Другое дело, что сами гуманитарные науки должны измениться. В ХХ веке они сосредоточились на себе, на текстуальности как предмете изучения, и «забыли» о том, что они гуманитарные, то есть посвящены человеку. Их задача – самопознание и самореализация человека как уникального, творческого, мыслящего и чувствующего существа.
Филология – наука о слове. Мир создан и продолжает твориться словом. Когда у Конфуция спросили: «С чего вы начнете исправлять государство?» – он ответил: «С исправления имен.
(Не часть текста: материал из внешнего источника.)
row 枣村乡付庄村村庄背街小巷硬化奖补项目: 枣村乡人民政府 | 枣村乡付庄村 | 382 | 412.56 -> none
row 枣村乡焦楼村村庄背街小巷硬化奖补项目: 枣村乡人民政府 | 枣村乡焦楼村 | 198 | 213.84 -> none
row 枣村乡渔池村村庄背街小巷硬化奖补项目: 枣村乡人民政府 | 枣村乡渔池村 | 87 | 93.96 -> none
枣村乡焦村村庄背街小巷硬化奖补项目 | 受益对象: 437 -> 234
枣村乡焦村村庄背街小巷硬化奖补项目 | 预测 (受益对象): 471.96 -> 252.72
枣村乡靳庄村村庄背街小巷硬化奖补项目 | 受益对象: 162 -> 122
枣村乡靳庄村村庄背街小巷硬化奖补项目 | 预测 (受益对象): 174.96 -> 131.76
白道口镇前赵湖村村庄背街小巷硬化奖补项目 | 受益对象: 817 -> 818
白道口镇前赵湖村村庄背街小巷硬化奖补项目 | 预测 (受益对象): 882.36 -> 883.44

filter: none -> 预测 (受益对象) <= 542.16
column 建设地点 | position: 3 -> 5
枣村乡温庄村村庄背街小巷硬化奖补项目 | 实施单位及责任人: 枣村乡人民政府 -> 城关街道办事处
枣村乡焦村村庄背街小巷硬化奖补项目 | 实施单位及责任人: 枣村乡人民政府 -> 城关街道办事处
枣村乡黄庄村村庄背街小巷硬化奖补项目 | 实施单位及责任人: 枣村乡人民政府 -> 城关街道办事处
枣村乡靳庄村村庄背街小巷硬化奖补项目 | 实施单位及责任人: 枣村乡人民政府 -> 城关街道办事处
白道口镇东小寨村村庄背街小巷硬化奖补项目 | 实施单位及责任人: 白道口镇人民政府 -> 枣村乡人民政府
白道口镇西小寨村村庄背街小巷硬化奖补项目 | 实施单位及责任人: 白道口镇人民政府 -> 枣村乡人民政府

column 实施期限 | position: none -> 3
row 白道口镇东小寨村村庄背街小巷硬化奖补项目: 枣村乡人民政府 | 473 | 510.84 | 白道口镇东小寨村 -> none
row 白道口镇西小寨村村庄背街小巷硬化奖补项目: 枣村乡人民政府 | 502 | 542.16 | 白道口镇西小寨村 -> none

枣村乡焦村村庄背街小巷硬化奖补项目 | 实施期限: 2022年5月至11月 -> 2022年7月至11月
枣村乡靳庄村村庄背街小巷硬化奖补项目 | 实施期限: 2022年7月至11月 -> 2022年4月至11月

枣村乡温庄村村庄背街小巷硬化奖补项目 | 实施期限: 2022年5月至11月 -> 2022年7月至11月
Когда имена неправильны, суждения несоответственны – когда суждения несоответственны, дела не исполняются». Иначе говоря, филология, как ни удивительно, лежит в основании даже государственных дел.
Каждая гуманитарная дисциплина нуждается в практическом развитии, чтобы преобразовать знание в конструктивное мышление и деятельность. Лингвисты могут расширять словарь и грамматику живого языка, дополнить его новыми концептами и лексемами, обосновывать новые грамматические конструкции, которые сделали бы мышление более гибким, точным и многомерным. Литературоведы могут создать новые литературные направления, провозглашать новое мировидение, как Фридрих Шлегель вдохновил романтиков, Виссарион Белинский – реалистов, Андре Бретон – сюрреалистов…
Гуманитарные науки учат нас сознавать и выражать себя; понимать другие культуры и эпохи; строить свою личность во взаимодействии с другими индивидами и культурами... А следовательно, быть человеком в полном смысле слова. Гуманистика – это не просто набор дисциплин, это новый уровень самосознания, это вочеловечивание как рефлексивно-волевой акт. То есть «Я сознаю себя человеком и ставлю свою человечность выше всех своих групповых принадлежностей». Гуманистика поднимает человека не только над природными идентичностями (раса, этнос, пол), но и над социальными (класс, религия, идеология и т.д.). Человек как гуманитарий преодолевает эти границы в той мере, в какой они отделяют его от других людей.